#### Source information

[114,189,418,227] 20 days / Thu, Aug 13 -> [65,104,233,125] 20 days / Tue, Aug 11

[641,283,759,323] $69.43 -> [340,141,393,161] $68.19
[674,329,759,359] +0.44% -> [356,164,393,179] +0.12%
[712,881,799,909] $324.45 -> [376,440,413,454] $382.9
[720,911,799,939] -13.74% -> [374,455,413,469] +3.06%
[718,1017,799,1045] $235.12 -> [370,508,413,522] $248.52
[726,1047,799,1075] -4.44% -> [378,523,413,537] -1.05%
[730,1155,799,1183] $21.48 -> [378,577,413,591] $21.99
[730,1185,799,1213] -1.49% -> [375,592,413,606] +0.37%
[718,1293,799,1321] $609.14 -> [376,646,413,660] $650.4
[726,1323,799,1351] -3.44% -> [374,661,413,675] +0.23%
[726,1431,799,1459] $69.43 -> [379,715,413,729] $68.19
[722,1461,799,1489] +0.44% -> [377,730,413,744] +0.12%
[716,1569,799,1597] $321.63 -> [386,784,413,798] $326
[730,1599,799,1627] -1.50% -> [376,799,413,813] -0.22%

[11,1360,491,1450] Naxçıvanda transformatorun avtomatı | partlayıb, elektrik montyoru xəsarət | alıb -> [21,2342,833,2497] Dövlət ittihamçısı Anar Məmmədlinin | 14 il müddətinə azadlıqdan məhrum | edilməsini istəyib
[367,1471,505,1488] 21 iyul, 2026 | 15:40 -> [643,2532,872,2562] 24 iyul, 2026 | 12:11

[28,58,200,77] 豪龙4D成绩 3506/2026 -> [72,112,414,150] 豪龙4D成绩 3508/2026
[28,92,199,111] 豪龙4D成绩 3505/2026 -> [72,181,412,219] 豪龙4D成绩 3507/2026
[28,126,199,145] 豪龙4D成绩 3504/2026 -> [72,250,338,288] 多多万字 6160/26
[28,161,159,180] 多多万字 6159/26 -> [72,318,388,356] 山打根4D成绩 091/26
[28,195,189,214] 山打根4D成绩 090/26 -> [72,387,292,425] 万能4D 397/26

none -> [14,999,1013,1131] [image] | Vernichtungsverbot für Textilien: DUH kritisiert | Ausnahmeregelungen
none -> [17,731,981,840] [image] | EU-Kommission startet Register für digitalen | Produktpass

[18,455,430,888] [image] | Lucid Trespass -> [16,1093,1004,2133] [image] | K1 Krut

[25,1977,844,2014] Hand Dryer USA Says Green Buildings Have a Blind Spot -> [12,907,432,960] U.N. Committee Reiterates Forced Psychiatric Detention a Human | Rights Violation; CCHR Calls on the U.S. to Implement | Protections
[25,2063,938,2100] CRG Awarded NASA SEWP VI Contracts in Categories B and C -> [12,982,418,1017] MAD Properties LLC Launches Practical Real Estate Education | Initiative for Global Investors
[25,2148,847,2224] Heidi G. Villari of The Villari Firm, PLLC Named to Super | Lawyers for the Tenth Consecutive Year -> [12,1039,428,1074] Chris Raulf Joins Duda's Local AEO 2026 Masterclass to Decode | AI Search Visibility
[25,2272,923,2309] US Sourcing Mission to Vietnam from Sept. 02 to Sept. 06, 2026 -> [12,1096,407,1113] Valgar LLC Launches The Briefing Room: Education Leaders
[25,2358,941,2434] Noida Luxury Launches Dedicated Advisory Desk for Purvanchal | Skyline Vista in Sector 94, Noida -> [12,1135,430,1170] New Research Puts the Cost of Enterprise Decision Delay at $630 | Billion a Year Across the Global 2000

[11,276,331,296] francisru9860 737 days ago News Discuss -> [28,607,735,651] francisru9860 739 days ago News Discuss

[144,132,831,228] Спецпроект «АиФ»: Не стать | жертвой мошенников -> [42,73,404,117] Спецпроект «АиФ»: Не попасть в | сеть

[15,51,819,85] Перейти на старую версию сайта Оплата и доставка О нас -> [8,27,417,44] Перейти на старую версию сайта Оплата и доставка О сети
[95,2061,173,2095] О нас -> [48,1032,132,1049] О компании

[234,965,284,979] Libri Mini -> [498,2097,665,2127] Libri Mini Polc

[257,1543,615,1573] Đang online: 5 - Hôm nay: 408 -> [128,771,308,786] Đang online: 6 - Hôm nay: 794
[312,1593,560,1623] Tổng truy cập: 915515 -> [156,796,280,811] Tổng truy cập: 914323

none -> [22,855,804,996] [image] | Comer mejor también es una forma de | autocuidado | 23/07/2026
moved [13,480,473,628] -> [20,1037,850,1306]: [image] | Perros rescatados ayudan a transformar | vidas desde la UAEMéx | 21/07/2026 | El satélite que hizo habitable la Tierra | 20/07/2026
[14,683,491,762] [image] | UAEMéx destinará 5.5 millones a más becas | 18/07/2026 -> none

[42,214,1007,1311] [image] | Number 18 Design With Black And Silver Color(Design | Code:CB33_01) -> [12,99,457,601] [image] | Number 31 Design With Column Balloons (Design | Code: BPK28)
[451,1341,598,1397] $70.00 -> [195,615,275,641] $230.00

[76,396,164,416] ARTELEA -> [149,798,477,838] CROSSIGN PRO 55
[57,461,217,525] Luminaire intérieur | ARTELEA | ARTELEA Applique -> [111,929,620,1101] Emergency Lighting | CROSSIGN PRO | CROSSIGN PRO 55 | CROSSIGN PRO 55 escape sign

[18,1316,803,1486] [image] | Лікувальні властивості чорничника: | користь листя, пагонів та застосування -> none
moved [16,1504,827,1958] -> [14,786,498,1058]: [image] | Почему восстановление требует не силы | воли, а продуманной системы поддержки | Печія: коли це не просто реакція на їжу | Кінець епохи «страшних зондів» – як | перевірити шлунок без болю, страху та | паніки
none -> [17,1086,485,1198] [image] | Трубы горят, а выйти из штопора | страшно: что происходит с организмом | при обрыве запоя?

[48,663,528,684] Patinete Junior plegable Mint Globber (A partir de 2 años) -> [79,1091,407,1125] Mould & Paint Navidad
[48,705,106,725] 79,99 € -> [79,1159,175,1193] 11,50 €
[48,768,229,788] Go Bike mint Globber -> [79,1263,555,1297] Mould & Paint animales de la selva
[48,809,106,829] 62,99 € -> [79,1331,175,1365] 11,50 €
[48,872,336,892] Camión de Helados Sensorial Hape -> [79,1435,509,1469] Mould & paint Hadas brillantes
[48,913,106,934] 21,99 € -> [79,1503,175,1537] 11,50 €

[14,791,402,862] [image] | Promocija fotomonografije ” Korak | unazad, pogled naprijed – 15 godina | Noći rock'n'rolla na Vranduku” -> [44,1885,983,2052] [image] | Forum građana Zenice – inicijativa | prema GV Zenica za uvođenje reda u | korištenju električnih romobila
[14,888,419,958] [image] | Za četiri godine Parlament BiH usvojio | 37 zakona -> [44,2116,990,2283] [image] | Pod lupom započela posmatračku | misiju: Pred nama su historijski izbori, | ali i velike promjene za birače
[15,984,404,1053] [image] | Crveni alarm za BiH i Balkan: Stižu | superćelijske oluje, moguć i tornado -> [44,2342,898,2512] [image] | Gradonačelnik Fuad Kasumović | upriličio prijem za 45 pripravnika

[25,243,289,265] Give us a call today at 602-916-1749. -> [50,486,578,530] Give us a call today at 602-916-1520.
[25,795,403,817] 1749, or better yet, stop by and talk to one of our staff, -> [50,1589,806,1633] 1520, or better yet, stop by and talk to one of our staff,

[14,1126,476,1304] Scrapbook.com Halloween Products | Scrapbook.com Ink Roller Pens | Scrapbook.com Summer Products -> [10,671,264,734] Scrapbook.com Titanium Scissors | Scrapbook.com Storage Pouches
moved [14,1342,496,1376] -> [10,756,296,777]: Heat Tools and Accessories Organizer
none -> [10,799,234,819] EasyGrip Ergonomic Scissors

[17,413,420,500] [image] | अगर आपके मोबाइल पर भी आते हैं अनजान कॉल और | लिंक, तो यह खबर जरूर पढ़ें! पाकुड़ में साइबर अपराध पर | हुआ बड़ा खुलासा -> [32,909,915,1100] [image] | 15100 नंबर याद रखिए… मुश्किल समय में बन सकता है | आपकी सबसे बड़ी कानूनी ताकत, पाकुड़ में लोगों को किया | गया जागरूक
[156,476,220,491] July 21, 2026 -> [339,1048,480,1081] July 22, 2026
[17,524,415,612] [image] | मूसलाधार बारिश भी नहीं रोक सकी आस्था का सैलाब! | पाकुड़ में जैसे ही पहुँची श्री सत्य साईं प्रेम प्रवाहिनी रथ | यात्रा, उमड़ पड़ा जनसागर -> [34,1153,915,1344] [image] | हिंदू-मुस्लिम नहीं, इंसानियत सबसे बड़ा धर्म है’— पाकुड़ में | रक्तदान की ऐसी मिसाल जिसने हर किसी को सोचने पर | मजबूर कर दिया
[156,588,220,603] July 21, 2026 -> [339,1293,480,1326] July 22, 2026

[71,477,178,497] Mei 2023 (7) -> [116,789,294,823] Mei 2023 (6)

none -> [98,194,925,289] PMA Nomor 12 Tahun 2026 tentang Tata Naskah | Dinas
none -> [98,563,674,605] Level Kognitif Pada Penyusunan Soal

########

What is needed — Beginning at the line with "[17,413,420,500] [image] |", write out each line exactly as it stands until the listing ends, and add nothing.

Solution to the exercise —
[17,413,420,500] [image] | अगर आपके मोबाइल पर भी आते हैं अनजान कॉल और | लिंक, तो यह खबर जरूर पढ़ें! पाकुड़ में साइबर अपराध पर | हुआ बड़ा खुलासा -> [32,909,915,1100] [image] | 15100 नंबर याद रखिए… मुश्किल समय में बन सकता है | आपकी सबसे बड़ी कानूनी ताकत, पाकुड़ में लोगों को किया | गया जागरूक
[156,476,220,491] July 21, 2026 -> [339,1048,480,1081] July 22, 2026
[17,524,415,612] [image] | मूसलाधार बारिश भी नहीं रोक सकी आस्था का सैलाब! | पाकुड़ में जैसे ही पहुँची श्री सत्य साईं प्रेम प्रवाहिनी रथ | यात्रा, उमड़ पड़ा जनसागर -> [34,1153,915,1344] [image] | हिंदू-मुस्लिम नहीं, इंसानियत सबसे बड़ा धर्म है’— पाकुड़ में | रक्तदान की ऐसी मिसाल जिसने हर किसी को सोचने पर | मजबूर कर दिया
[156,588,220,603] July 21, 2026 -> [339,1293,480,1326] July 22, 2026

[71,477,178,497] Mei 2023 (7) -> [116,789,294,823] Mei 2023 (6)

none -> [98,194,925,289] PMA Nomor 12 Tahun 2026 tentang Tata Naskah | Dinas
none -> [98,563,674,605] Level Kognitif Pada Penyusunan Soal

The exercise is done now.